Problem description: In this exercise, retype exactly the lines from the start of the entries through the line bearing "-528,21 +529,21 @@", leaving every picture out.

Exercise input:
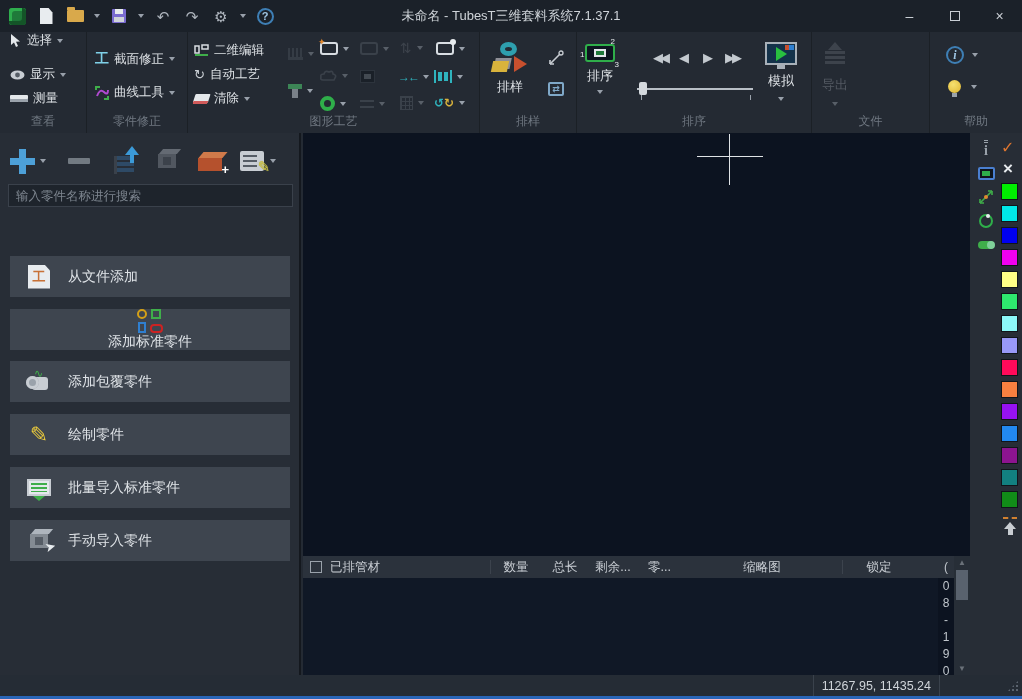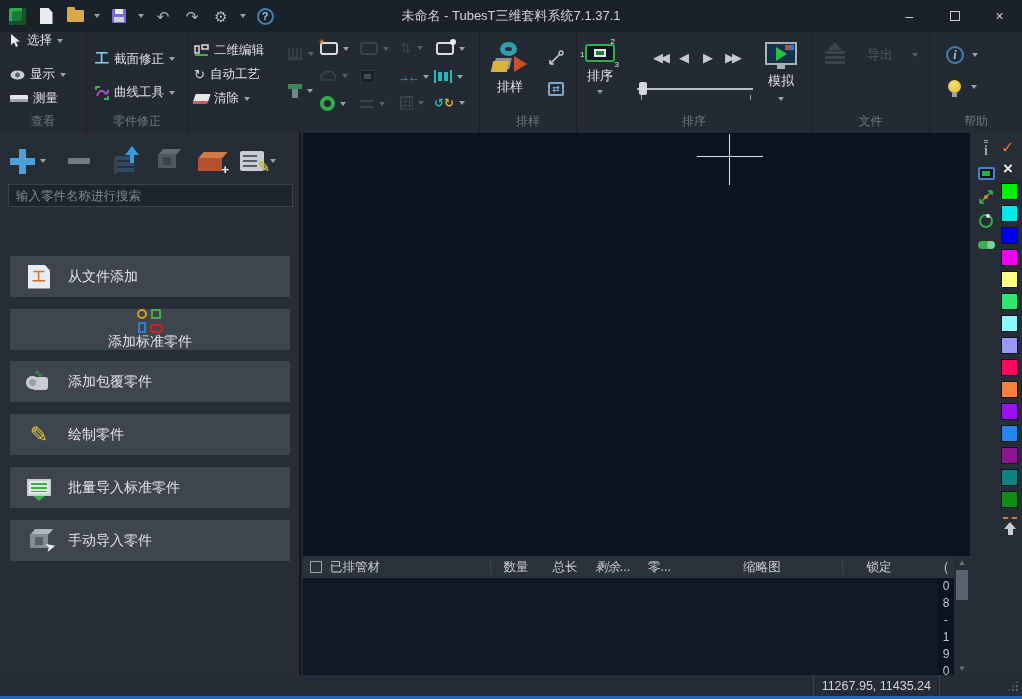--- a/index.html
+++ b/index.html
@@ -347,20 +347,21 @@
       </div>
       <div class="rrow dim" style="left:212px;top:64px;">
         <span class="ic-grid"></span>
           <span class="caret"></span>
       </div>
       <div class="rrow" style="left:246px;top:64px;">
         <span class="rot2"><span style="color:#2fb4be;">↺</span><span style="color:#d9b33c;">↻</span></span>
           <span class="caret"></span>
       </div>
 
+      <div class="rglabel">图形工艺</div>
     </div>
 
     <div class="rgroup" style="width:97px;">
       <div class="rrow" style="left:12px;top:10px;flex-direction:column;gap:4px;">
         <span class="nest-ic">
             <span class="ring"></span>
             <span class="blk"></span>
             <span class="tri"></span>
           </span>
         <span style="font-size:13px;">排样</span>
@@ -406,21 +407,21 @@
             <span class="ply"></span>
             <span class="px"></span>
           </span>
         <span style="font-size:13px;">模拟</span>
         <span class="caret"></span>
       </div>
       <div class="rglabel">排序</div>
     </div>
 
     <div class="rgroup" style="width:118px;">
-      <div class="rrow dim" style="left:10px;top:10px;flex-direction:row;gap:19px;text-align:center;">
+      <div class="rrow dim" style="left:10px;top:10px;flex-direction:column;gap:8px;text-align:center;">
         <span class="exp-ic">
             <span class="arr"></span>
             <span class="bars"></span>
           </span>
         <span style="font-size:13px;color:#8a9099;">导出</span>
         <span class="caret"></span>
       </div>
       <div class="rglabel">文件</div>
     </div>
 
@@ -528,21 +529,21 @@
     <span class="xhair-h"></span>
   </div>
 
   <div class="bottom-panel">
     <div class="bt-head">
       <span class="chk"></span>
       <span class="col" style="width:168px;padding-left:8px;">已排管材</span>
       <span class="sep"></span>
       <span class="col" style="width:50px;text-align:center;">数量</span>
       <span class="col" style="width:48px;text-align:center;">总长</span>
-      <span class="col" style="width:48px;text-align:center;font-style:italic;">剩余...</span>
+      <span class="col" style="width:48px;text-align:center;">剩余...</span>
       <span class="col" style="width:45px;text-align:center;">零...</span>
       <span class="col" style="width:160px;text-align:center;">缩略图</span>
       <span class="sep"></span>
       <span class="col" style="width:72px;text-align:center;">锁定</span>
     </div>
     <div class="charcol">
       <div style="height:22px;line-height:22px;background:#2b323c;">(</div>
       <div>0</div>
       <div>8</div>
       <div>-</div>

Result of the task:
--- a/index.html
+++ b/index.html
@@ -347,20 +347,21 @@
       </div>
       <div class="rrow dim" style="left:212px;top:64px;">
         <span class="ic-grid"></span>
           <span class="caret"></span>
       </div>
       <div class="rrow" style="left:246px;top:64px;">
         <span class="rot2"><span style="color:#2fb4be;">↺</span><span style="color:#d9b33c;">↻</span></span>
           <span class="caret"></span>
       </div>
 
+      <div class="rglabel">图形工艺</div>
     </div>
 
     <div class="rgroup" style="width:97px;">
       <div class="rrow" style="left:12px;top:10px;flex-direction:column;gap:4px;">
         <span class="nest-ic">
             <span class="ring"></span>
             <span class="blk"></span>
             <span class="tri"></span>
           </span>
         <span style="font-size:13px;">排样</span>
@@ -406,21 +407,21 @@
             <span class="ply"></span>
             <span class="px"></span>
           </span>
         <span style="font-size:13px;">模拟</span>
         <span class="caret"></span>
       </div>
       <div class="rglabel">排序</div>
     </div>
 
     <div class="rgroup" style="width:118px;">
-      <div class="rrow dim" style="left:10px;top:10px;flex-direction:row;gap:19px;text-align:center;">
+      <div class="rrow dim" style="left:10px;top:10px;flex-direction:column;gap:8px;text-align:center;">
         <span class="exp-ic">
             <span class="arr"></span>
             <span class="bars"></span>
           </span>
         <span style="font-size:13px;color:#8a9099;">导出</span>
         <span class="caret"></span>
       </div>
       <div class="rglabel">文件</div>
     </div>
 
@@ -528,21 +529,21 @@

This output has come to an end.